In una scena abbastanza irreale, il nostro genio del computer tenta di porre rimedio alla situazione con un messaggio telepatico del tipo: “Oh, Hina, guarda che ti stanno votando, eri ‘kinda sus’ e potresti essere l’impostore, ciaooo”, senza successo. Hina viene così rapita.

Mangiato dai sensi di colpa per aver fatto l’irreparabile, l’hacker continua imperterrito a fare vaccate, rendendosi protagonista dell'episodio più inutile e prolisso della storia degli anime: in esso si fa amico Yota e i suoi amici, e tenta di fare tutte le stesse cose che avevano fatto con Hina durante l’estate. Lo scopo? Fargli capire che lui conosceva dov’era rinchiusa Hina, perché “non poteva dirglielo nominandola direttamente, a causa dei piani alti della Digos”. Nonostante questo gli amiconi di Hina non si raccapezzano, e costringono così il mago del computer a tirare a Yota & Co. un assist pauroso, per fargli capire le sue reali intenzioni.
Conscio anche lui che l'episodio sta per finire, Yota riesce finalmente a smascherare l'hacker, il quale, dopo il fatto, inizia a parlare di Hina come se niente fosse, mandando in frantumi la patetica scusa inventata dall'autore e, anzi, conduce personalmente il protagonista (sotto falsa identità) nel luogo in cui è ricoverata Hina, facendosi accompagnare da nientedimeno che il gorilla della Digos. Geniale.
L’hacker in soli due episodi è riuscito ad asfaltare completamente tutti gli altri personaggi con la sua mediocrità e incoerenza.

Un’altra puntata bella che sprecata, insomma: come se già dodici episodi fossero troppi, eh.

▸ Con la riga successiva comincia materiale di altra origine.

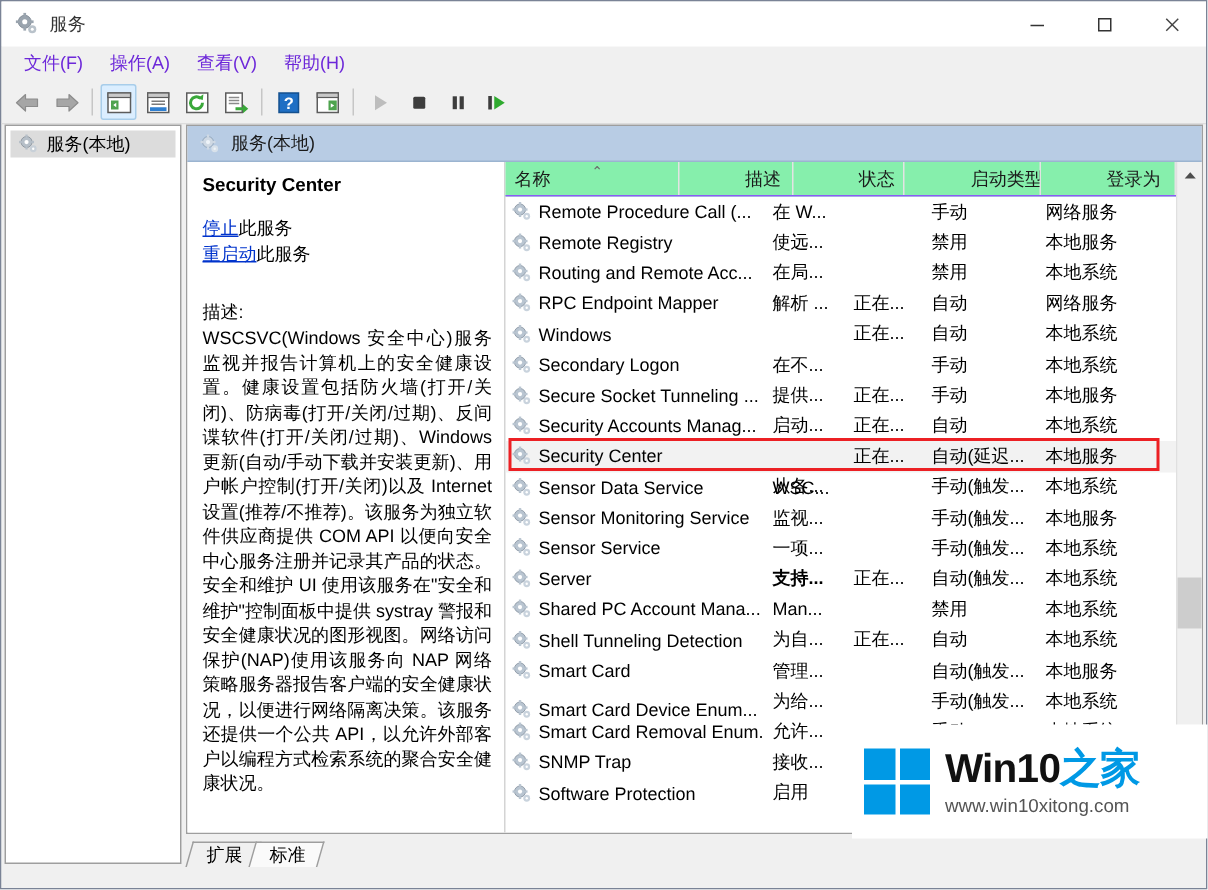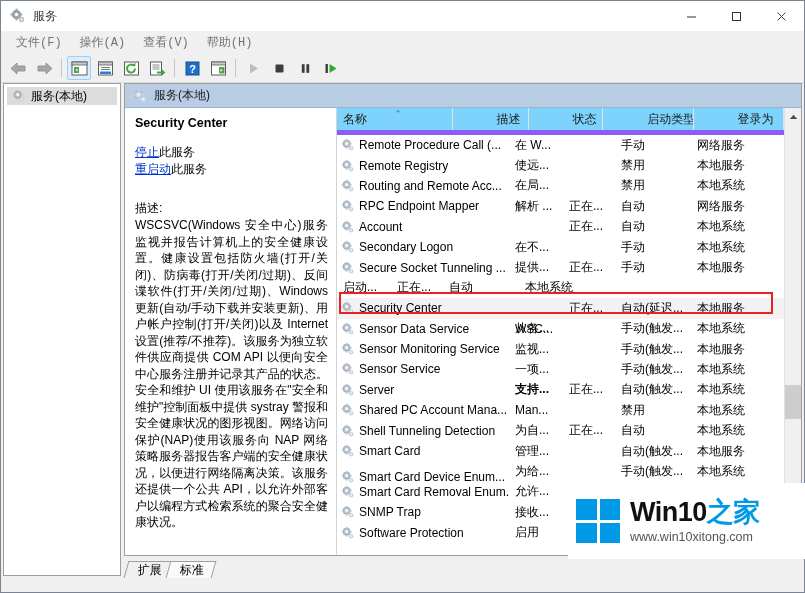"文件(F)" .menu-item { color: #737373 -> #6d28d9; font-family: Liberation Mono, monospace -> none }
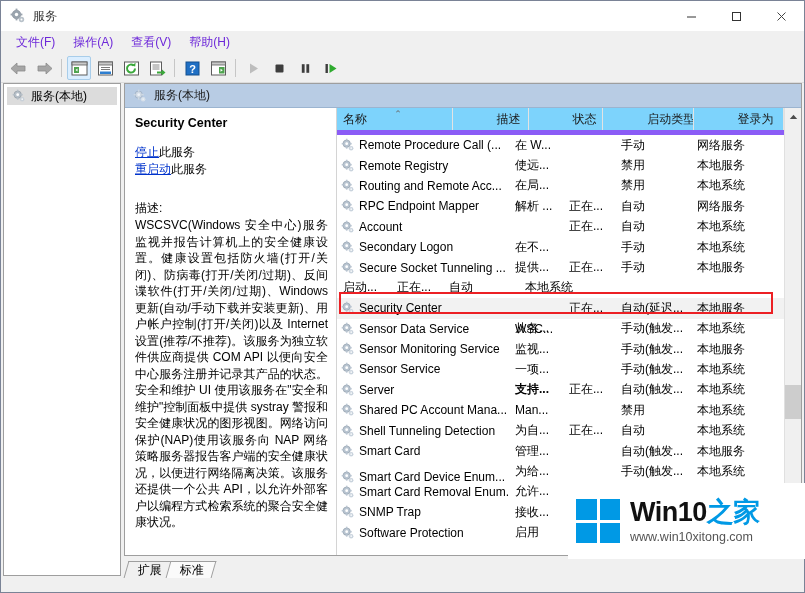"名称" .list-header { background: #7dd3fc -> #86efac; border-bottom: 5px solid #8b5cf6 -> 1px solid #8b5cf6 }
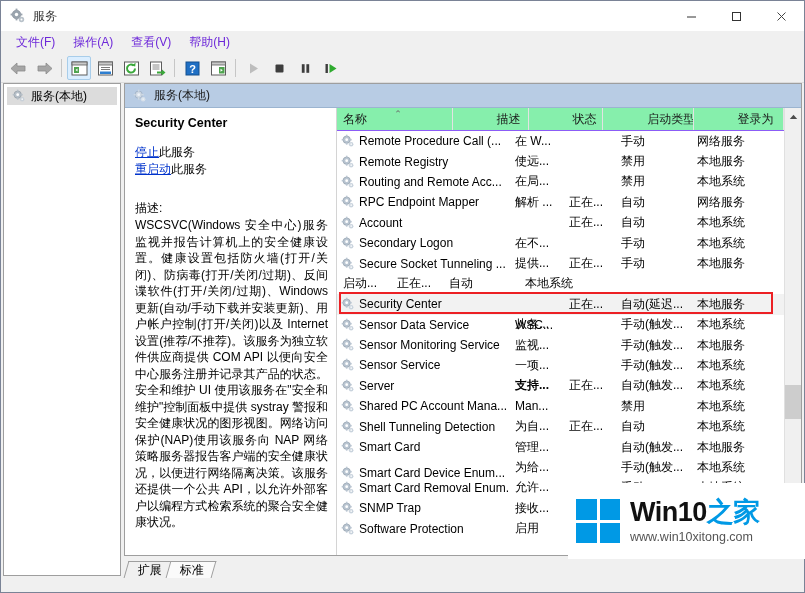"Account" span.txt { text: Account -> Windows }
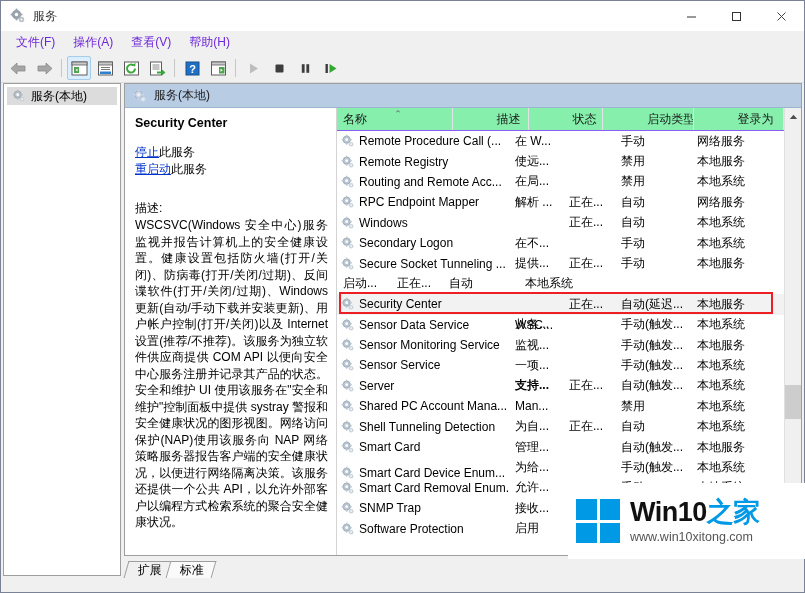"Security Accounts Manag..." div.cell { html: none -> <div> <svg> <circle></circle> <circle></circle> <g> <rect></rect> <rect></rect> <rect></rect> <rect></rect> </g> <circle></circle> <circle></circle> </svg> <span>Security Accounts Manag...</span> </div> }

Nelle ultime puntate possiamo assistere a Yota che, ricordiamolo, sotto copertura, riesce a diventare ancora più ebete di quanto già non fosse, sfoderando un autocontrollo degno di Germano Mosconi; abbiamo Hina che grazie alla sola forza di volontà sconfigge la malattia e smette di essere semi-paraplegica, il video amatoriale (non pensate male, eh) montato dalla sorella di Yota, che è così cringe da farci guardare costantemente dietro le nostre spalle per tutta la sua durata, per paura di essere visti da qualche parente, che, giustamente, potrebbe domandarsi cosa diavolo stiamo guardando.

Che altro dire?

Ho dato 5,5 per il semplice fatto che questo aborto aveva la pretesa di essere un'opera strappalacrime di tutto rispetto, ma, in fondo, lo si riesce a vedere quasi in scioltezza.
Grazie alle gag di Hina (unico personaggio salvabile) che tengono in piedi tutta la baracca, assieme al reparto grafico, il voto non sprofonda ulteriormente più di quanto dovrebbe.